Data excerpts
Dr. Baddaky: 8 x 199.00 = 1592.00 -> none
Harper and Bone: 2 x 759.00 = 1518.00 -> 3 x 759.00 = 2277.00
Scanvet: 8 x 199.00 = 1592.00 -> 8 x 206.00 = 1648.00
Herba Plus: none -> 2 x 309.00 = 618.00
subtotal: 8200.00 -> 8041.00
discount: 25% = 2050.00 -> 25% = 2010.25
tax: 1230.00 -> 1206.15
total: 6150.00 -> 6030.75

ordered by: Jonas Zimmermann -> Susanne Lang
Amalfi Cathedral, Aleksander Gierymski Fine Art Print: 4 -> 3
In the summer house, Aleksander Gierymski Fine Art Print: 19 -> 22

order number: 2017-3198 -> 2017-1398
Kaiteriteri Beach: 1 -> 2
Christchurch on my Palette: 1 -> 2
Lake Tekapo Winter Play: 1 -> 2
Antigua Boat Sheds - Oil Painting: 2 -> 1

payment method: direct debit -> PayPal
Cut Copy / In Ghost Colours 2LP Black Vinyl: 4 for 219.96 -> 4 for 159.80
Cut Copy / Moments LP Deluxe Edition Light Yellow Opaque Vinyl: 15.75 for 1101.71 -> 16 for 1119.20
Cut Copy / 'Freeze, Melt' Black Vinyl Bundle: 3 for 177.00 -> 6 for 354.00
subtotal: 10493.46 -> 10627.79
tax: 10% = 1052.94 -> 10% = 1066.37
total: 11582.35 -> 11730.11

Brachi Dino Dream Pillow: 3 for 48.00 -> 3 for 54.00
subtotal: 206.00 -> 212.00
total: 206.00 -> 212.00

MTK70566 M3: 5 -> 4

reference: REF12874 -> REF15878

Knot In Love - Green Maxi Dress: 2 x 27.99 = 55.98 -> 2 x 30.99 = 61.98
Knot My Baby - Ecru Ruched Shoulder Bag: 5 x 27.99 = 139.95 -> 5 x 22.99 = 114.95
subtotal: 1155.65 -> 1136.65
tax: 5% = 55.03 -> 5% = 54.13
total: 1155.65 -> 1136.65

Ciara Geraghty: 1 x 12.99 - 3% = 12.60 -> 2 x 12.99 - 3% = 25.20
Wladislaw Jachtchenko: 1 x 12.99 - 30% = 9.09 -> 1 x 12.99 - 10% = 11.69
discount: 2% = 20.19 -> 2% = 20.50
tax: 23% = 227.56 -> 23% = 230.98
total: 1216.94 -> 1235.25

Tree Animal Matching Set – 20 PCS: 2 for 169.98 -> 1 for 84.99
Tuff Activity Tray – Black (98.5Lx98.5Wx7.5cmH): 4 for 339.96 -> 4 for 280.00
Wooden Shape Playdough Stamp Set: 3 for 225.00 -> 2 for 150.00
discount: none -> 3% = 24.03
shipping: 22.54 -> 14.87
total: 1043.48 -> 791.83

- _What the task asks_: Some lines in the records above contain "Gierymski". Count them and give the number only.

- _Exercise solution_: 2